生物聚合物在水中的溶解确实是水处理应用中的一个挑战。通过离子交联形成强三维凝胶，生物聚合物可以有效地用于水处理应用。本研究通过高岭土与κ-卡拉胶生物聚合物的交联，制备了一种可持续、经济的高岭土交联κ-卡拉胶水凝胶（kln -交联κCg），以去除废水中的阳离子染料结晶紫（CV）和亚甲基蓝（MB）。
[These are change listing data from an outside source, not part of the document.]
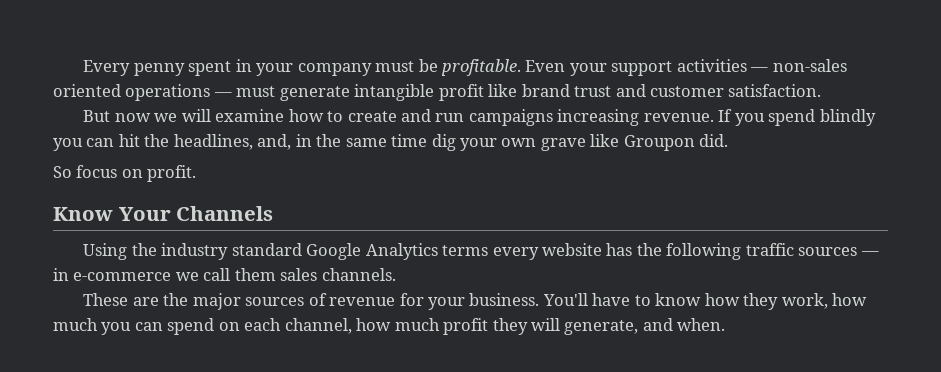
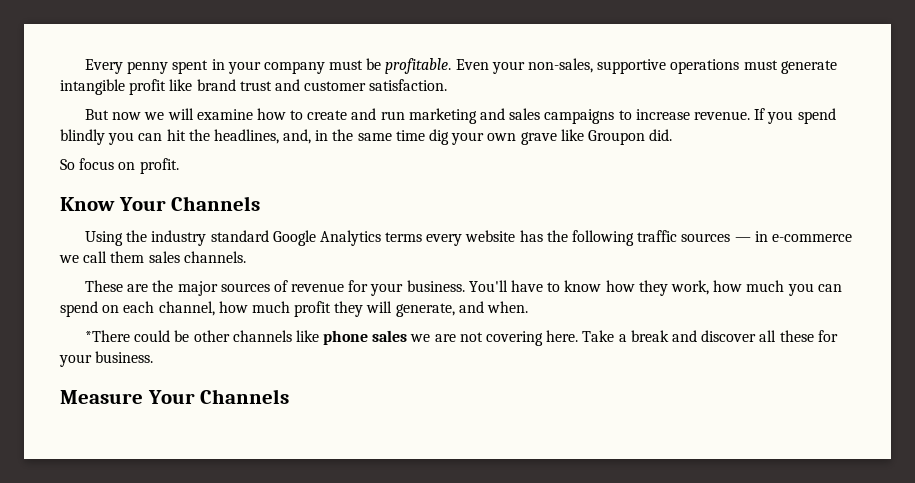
- Even your support activities — non-sales oriented operations — must generate intangible profit like brand trust and customer satisfaction.
+ Even your non-sales, supportive operations must generate intangible profit like brand trust and customer satisfaction.
- But now we will examine how to create and run campaigns increasing revenue.
+ But now we will examine how to create and run marketing and sales campaigns to increase revenue.
+ *There could be other channels like phone sales we are not covering here. Take a break and discover all these for your business.
+ Measure Your Channels

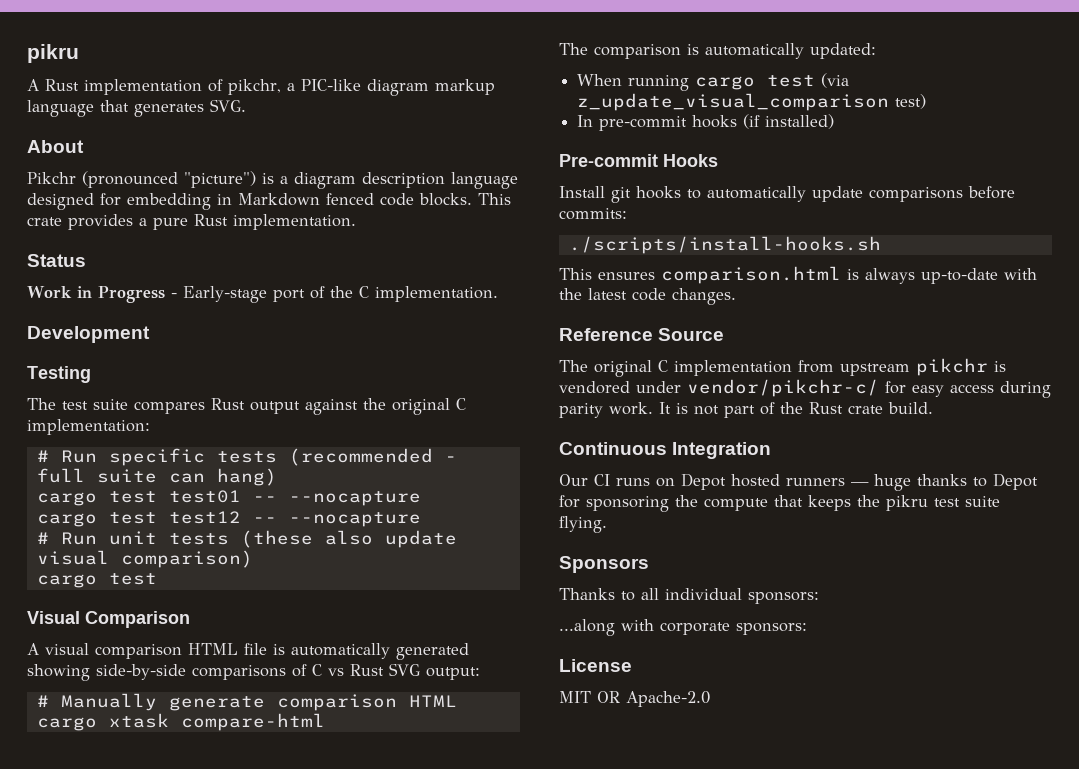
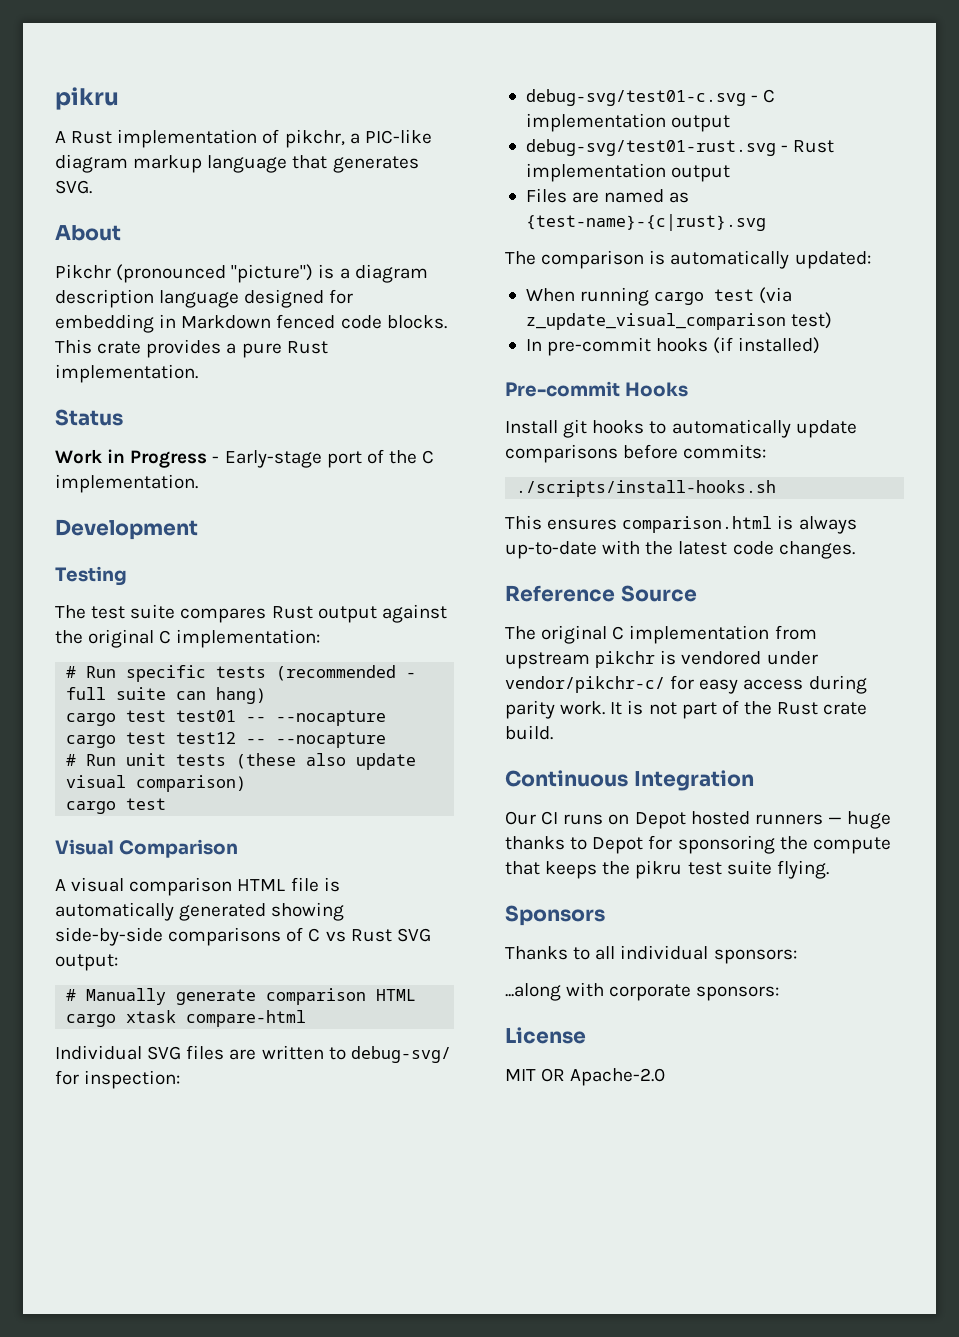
+ Individual SVG files are written to debug-svg/ for inspection:
+ debug-svg/test01-c.svg - C implementation output
+ debug-svg/test01-rust.svg - Rust implementation output
+ Files are named as {test-name}-{c|rust}.svg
采用XRD、FTIR、SEM、BET等技术对制备的水凝胶进行了表征。考察了染料浓度、吸附剂用量、pH和温度对吸附过程的影响。拟二阶模型和Elovich模型最准确地描述了吸附动力学，表明化学吸附是主要的吸附机理。Langmuir等温线有效地反映了实验数据，表明单层吸附的饱和容量为188.4±5.07 mg/g的CV和124±2.21 mg/g的MB。热力学分析表明，这是一个吸热自发过程，增加了系统的无序性。此外，水凝胶具有很高的可重复使用性，三次循环后的去除率为70%。多目标遗传算法（MOGA-II）有效地优化了吸附参数。具有10个神经元的人工神经网络模型产生了良好的预测结果，与实验数据非常吻合。CV和MB的R2分别为0.9953和0.9519。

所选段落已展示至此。